### [Exercise objective]
Copy the entries that appear below in full, leaving out any picture among them.

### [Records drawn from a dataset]
----

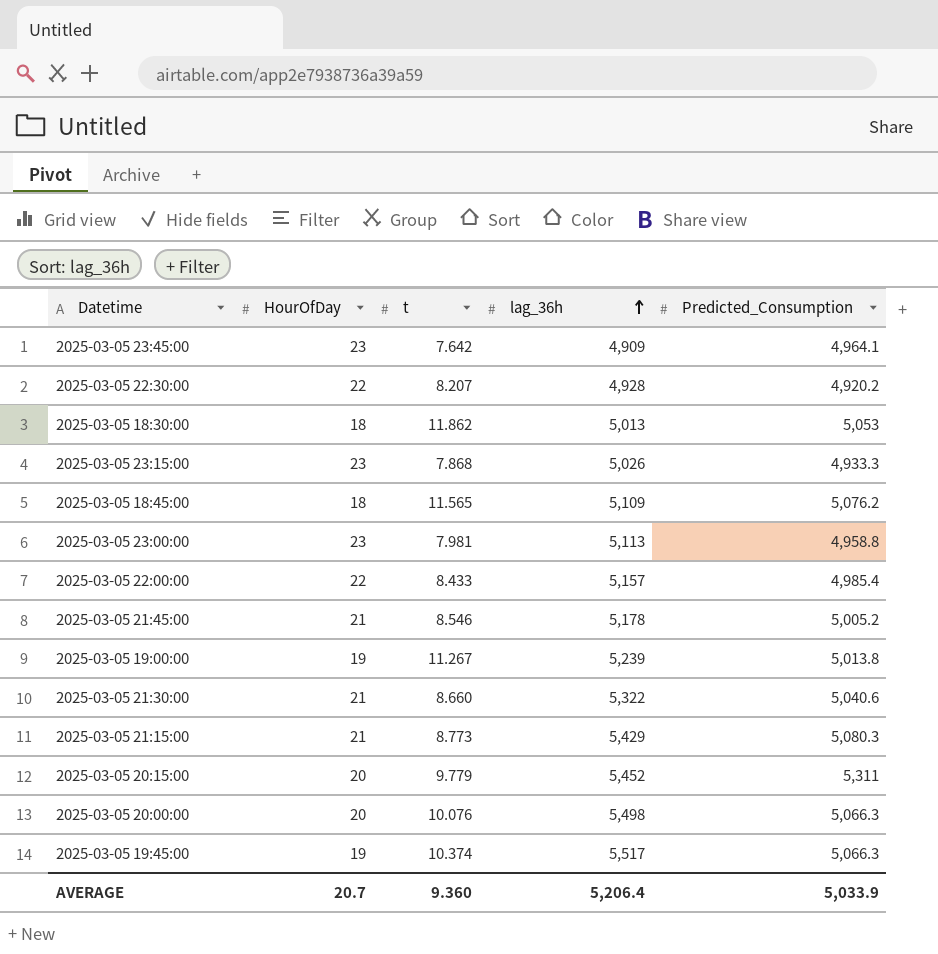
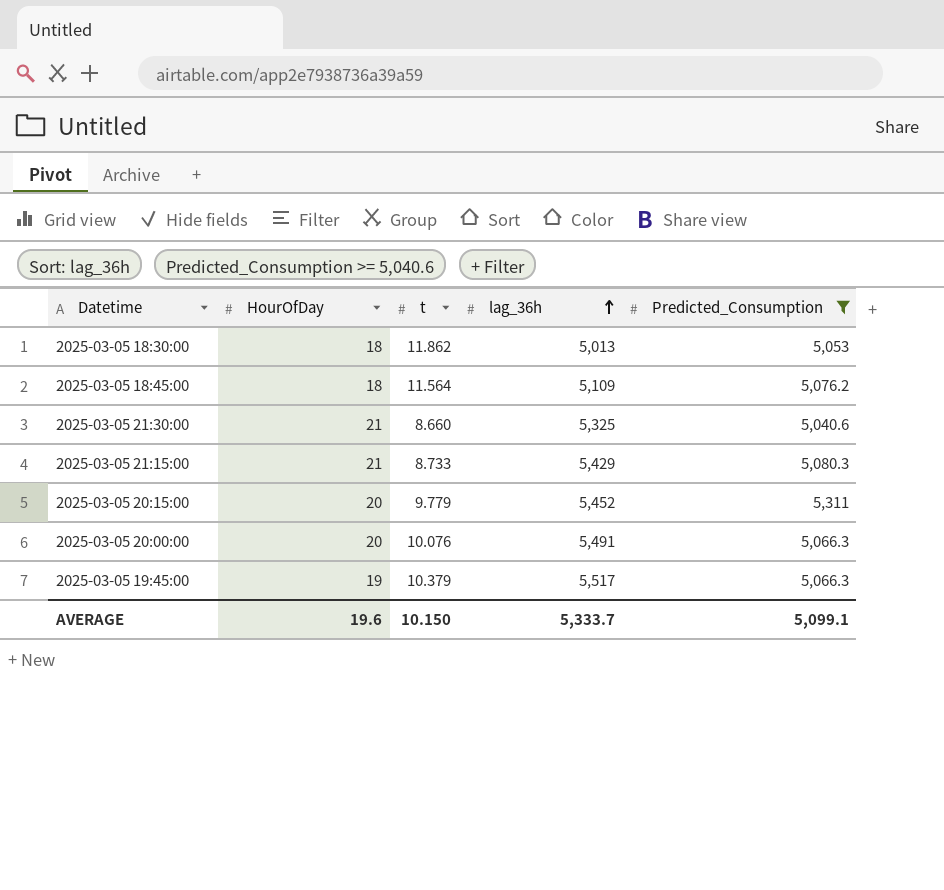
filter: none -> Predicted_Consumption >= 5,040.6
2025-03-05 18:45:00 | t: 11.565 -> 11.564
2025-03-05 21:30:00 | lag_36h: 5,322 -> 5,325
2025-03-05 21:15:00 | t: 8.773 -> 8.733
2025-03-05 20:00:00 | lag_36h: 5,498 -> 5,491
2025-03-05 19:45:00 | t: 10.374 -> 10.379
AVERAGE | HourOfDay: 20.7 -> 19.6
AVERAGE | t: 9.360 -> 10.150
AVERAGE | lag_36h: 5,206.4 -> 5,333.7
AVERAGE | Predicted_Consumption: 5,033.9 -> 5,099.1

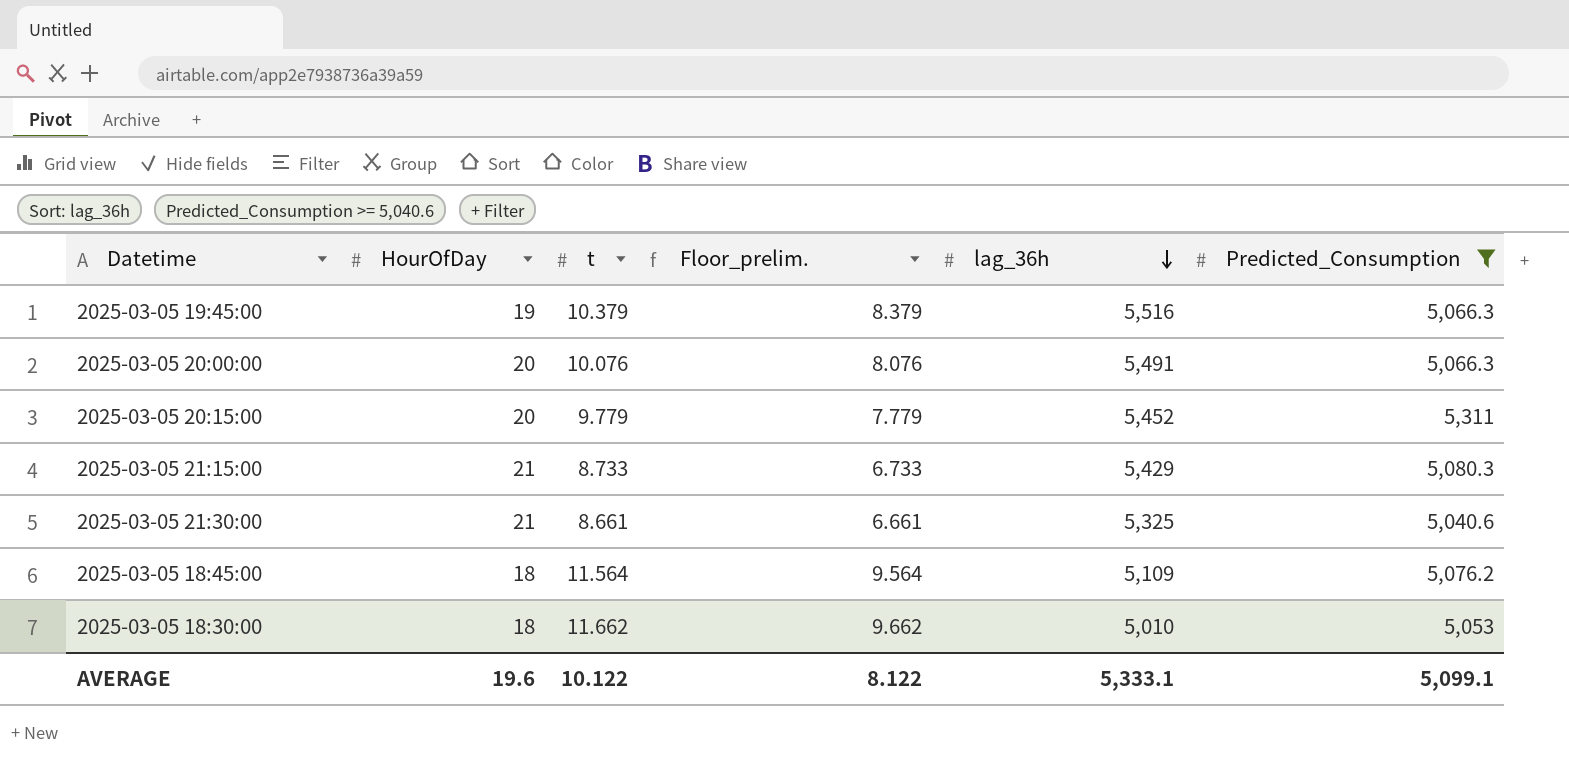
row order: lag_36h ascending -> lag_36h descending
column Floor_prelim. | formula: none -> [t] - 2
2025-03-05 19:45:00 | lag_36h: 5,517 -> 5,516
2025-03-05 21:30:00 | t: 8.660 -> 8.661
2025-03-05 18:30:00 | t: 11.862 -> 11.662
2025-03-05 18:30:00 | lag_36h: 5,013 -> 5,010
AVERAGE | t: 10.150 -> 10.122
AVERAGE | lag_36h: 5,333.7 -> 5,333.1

----

### [Exercise result]
filter: none -> Predicted_Consumption >= 5,040.6
2025-03-05 18:45:00 | t: 11.565 -> 11.564
2025-03-05 21:30:00 | lag_36h: 5,322 -> 5,325
2025-03-05 21:15:00 | t: 8.773 -> 8.733
2025-03-05 20:00:00 | lag_36h: 5,498 -> 5,491
2025-03-05 19:45:00 | t: 10.374 -> 10.379
AVERAGE | HourOfDay: 20.7 -> 19.6
AVERAGE | t: 9.360 -> 10.150
AVERAGE | lag_36h: 5,206.4 -> 5,333.7
AVERAGE | Predicted_Consumption: 5,033.9 -> 5,099.1

row order: lag_36h ascending -> lag_36h descending
column Floor_prelim. | formula: none -> [t] - 2
2025-03-05 19:45:00 | lag_36h: 5,517 -> 5,516
2025-03-05 21:30:00 | t: 8.660 -> 8.661
2025-03-05 18:30:00 | t: 11.862 -> 11.662
2025-03-05 18:30:00 | lag_36h: 5,013 -> 5,010
AVERAGE | t: 10.150 -> 10.122
AVERAGE | lag_36h: 5,333.7 -> 5,333.1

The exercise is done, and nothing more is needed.